Depuis 20 ans que j’interviens sur les questions sanitaires, jamais les indicateurs de la santé sexuelle et de la reproduction n’ont été aussi alarmants. Je voudrais juste vous donner quelques exemples. Ce sont 1500 femmes qui décèdent au Bénin chaque année en voulant donner la vie. Nous sommes en dessous de 18% d’utilisation des méthodes contraceptives. Et à la recherche des causes liées à cette forte mortalité des femmes, les jeunes filles y compris, l’avortement clandestin vient en troisième position. Quand je parle de l’avortement clandestin, c’est celui qui se fait dans des conditions inhumaines, par un personnel non qualifié ou avec des potions dites magiques. 20 % des décès de jeunes filles sont liés aux grossesses indésirées qui conduisent aux avortements clandestins.

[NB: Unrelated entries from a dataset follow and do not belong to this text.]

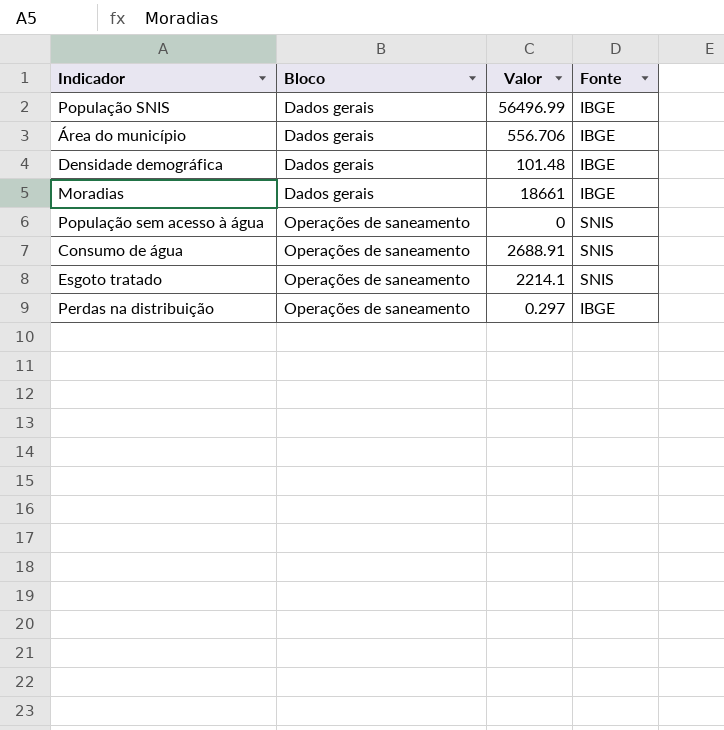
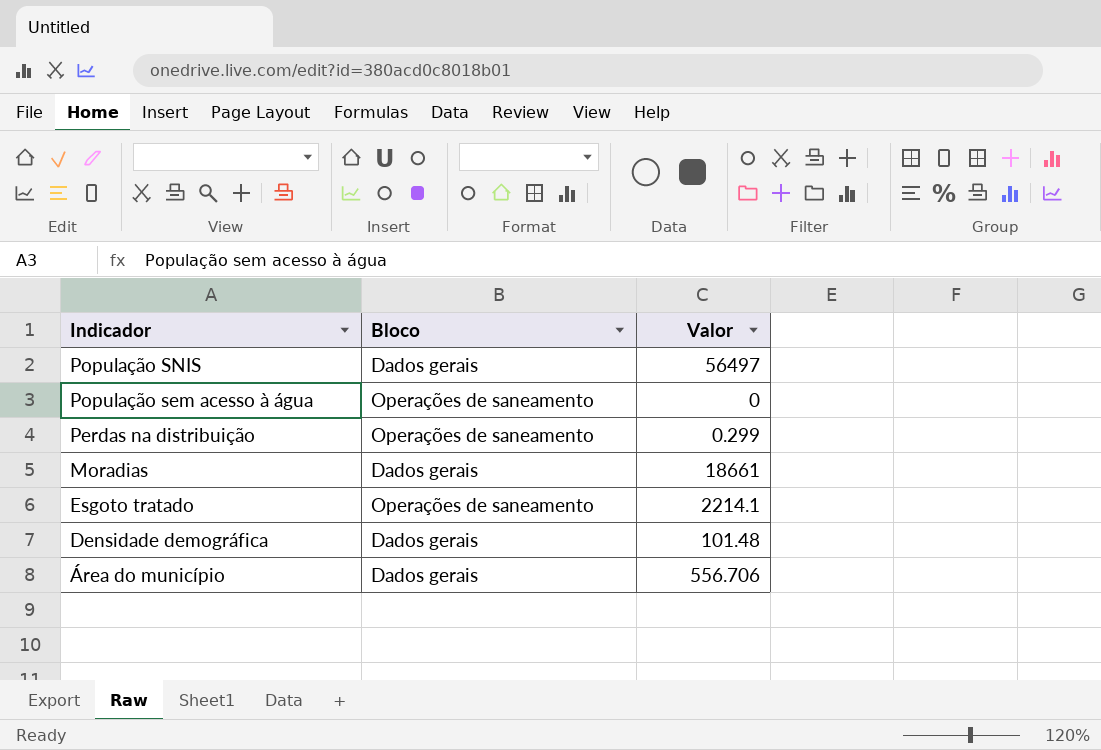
row order: Bloco ascending -> Indicador descending
column Fonte | position: 4 -> none
row Consumo de água: Operações de saneamento | 2688.91 | SNIS -> none
População SNIS | Valor: 56496.99 -> 56497
Perdas na distribuição | Valor: 0.297 -> 0.299

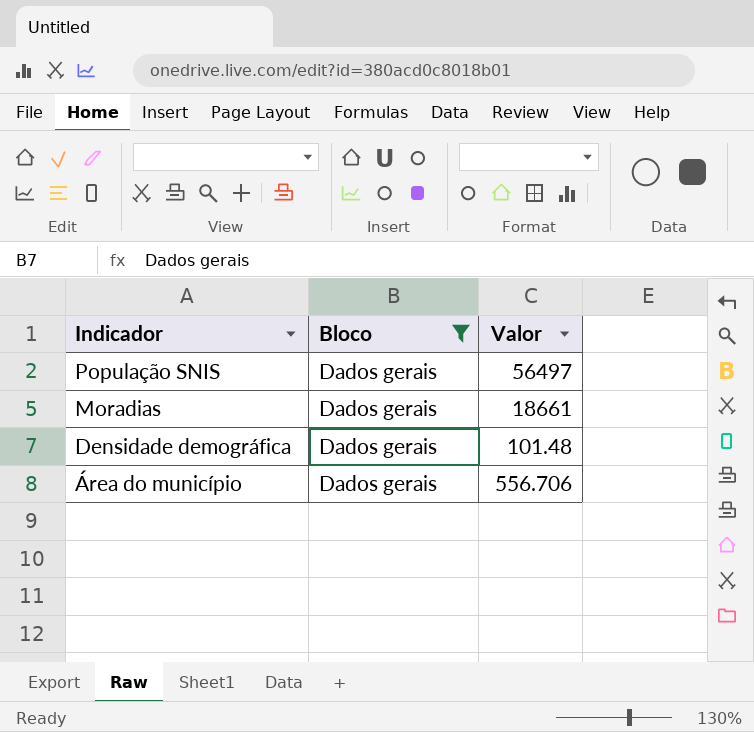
filter: none -> Bloco = Dados gerais

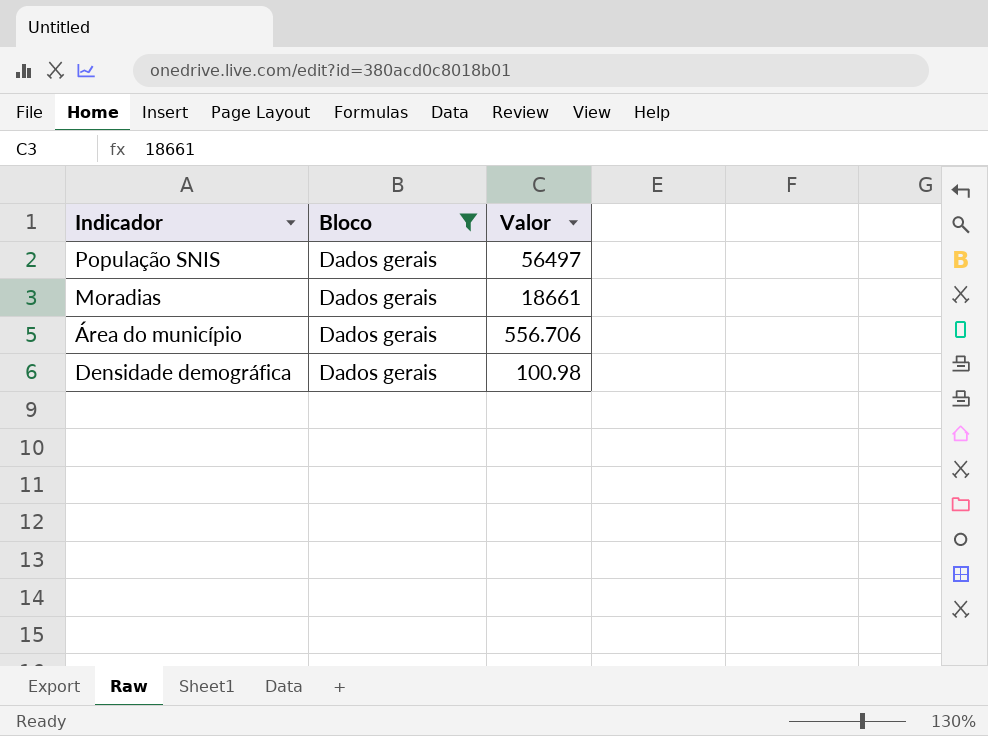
row order: Indicador descending -> Valor descending
Densidade demográfica | Valor: 101.48 -> 100.98

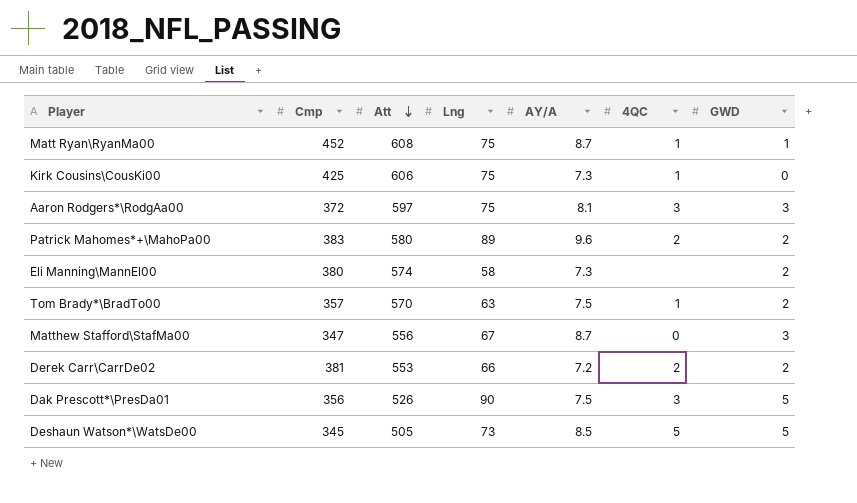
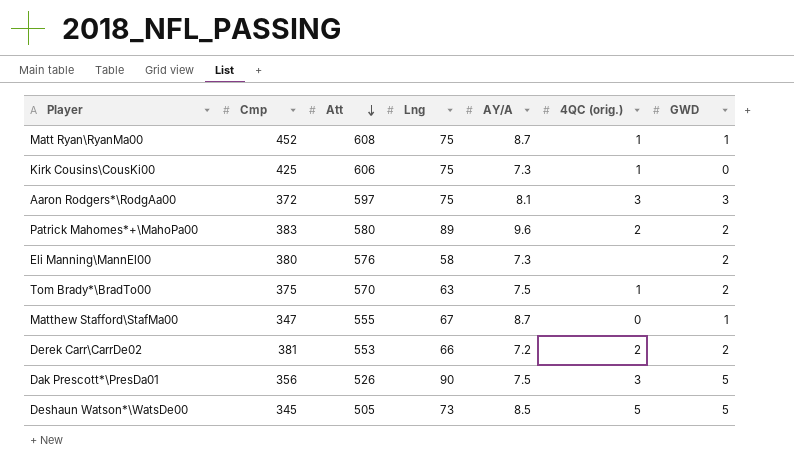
column name: 4QC -> 4QC (orig.)
Eli Manning\MannEl00 | Att: 574 -> 576
Tom Brady*\BradTo00 | Cmp: 357 -> 375
Matthew Stafford\StafMa00 | Att: 556 -> 555
Matthew Stafford\StafMa00 | GWD: 3 -> 1

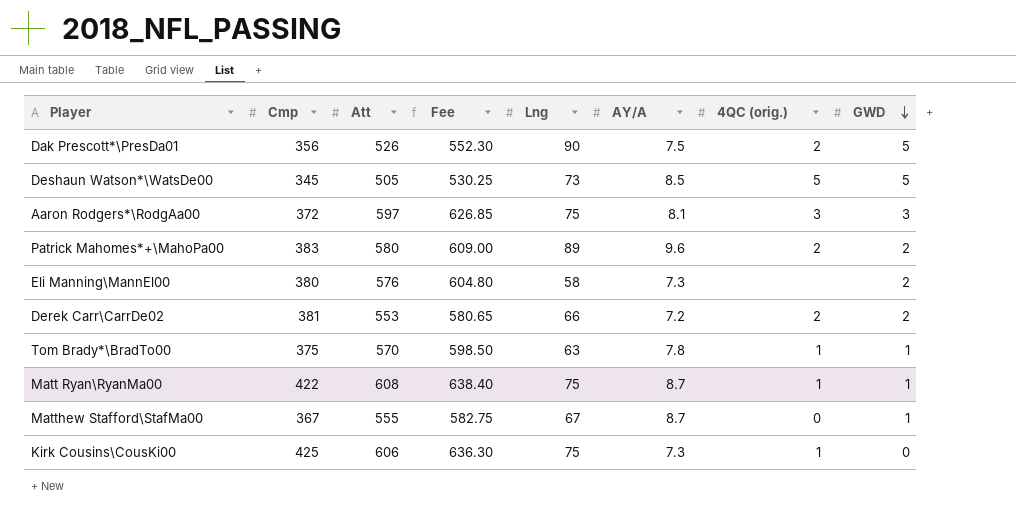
row order: Att descending -> GWD descending
column Fee | formula: none -> [Att] * 1.05
Dak Prescott*\PresDa01 | 4QC (orig.): 3 -> 2
Tom Brady*\BradTo00 | AY/A: 7.5 -> 7.8
Tom Brady*\BradTo00 | GWD: 2 -> 1
Matt Ryan\RyanMa00 | Cmp: 452 -> 422
Matthew Stafford\StafMa00 | Cmp: 347 -> 367

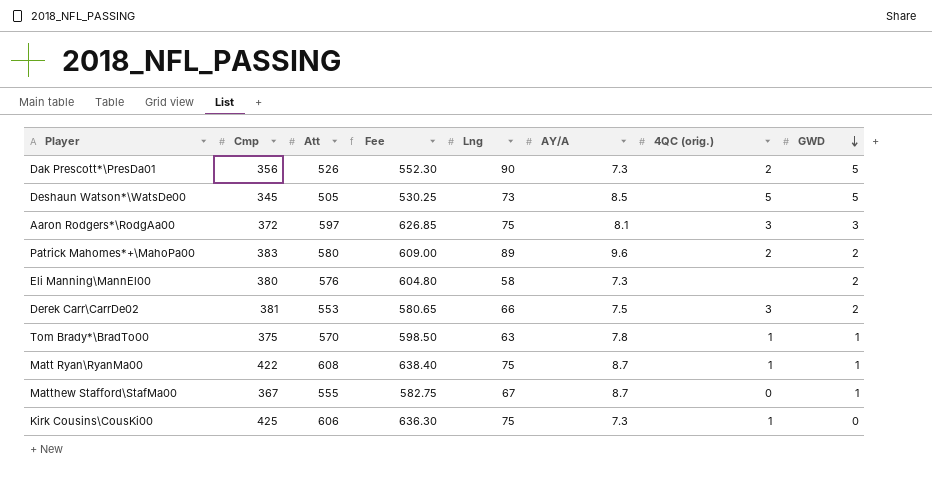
Dak Prescott*\PresDa01 | AY/A: 7.5 -> 7.3
Derek Carr\CarrDe02 | AY/A: 7.2 -> 7.5
Derek Carr\CarrDe02 | 4QC (orig.): 2 -> 3

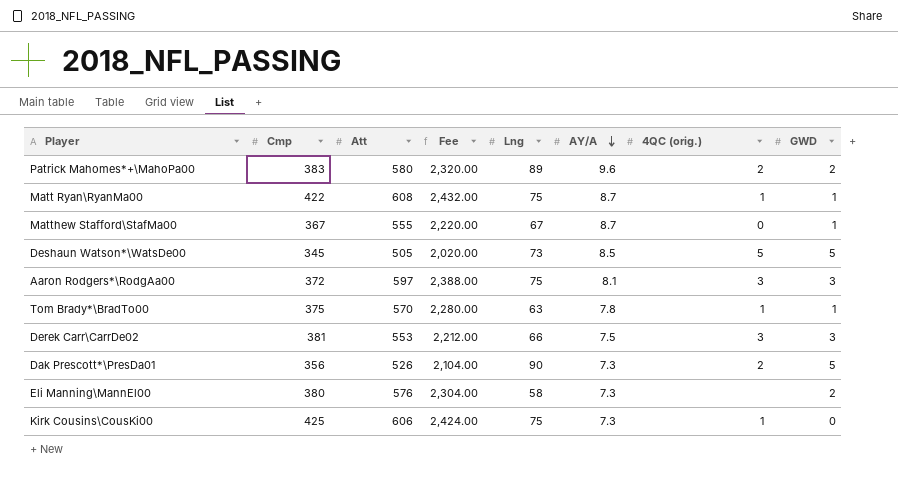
row order: GWD descending -> AY/A descending
column Fee | formula: [Att] * 1.05 -> [Att] * 4
Derek Carr\CarrDe02 | GWD: 2 -> 3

Dans la population des femmes en âge de procréer, c’est 15% des 1500 femmes qui décèdent chaque année qui sont imputables aux avortements clandestins. Je pense qu’il fallait avoir enfin cette clairvoyance pour élargir et sécuriser l’interruption volontaire de grossesse qui est un acte hautement médical qu’on peut offrir sans risque de décès aux femmes. Donc on n’a pas assoupli les conditions pour que chacun se lève pour y aller, il y a toujours un encadrement mais qui va contribuer à sauver plusieurs femmes.

 

Quelles sont les mesures essentielles contenues dans cette loi qui fait polémique ?

 

La nouvelle loi met juste l’accent sur les conditions dans lesquelles une femme peut recourir à l’acte médical qu’est l’interruption volontaire de grossesse. Son article 17 nouveau, alinéa 1, stipule que : A la demande de la femme enceinte, l’interruption volontaire de grossesse peut être autorisée lorsque la grossesse est susceptible d’aggraver ou d’occasionner une situation de détresse matérielle, éducationnelle, professionnelle ou morale incompatible avec l’intérêt de la femme et ou de l’enfant naître. Et la loi ajoute que l’interruption volontaire de grossesse envisagée en vertu de l’article 17-1 de la présente loi ne peut avoir lieu après 12 semaines d’aménorrhée. Clairement, il ne s’agit pas de laisser les femmes aller vers l’IVG à tout va.

 

Mais cette loi ne fait pas l’unanimité au sein de la société béninoise. La Conférence Episcopale pense que « la légalisation de l’avortement est la culture de la mort ».

 

Les responsables religieux sont dans leur rôle. Je respecte leurs opinions sur le sujet, mais il faut qu’ils s’adaptent à l’évolution de notre société. Sur la question du port de préservatif pour lutter contre le Vih-Sida, leur position a été toute aussi tranchée. Puis on a parlé de planification familiale, ils sont restés campés sur leur position pour promouvoir les méthodes naturelles, qui ont montré leurs limites. Les scandales dans leur milieu parlent à suffisance. En plus, il ne s’agit pas de permettre à tout le monde de recourir à l’avortement mais plutôt de sécuriser ce soin pour sauver des vies humaines.

 

Que proposez-vous pour que les abus soient sanctionnés ?

 

Je ne pense pas qu’en l’état, il y ait des abus puisque désormais, c’est à la femme même de choisir de recourir ou non à ce soin médical. Bien au contraire, cette loi la protège des abus qui l’emmenaient dans les couloirs de la mort. Par contre, les femmes doivent savoir que la décision de recourir à l’avortement est une décision très grave et doit être prise en dernier recours. Il vaut toujours mieux prévenir la grossesse en utilisant les méthodes contraceptives que d’aller vers un avortement.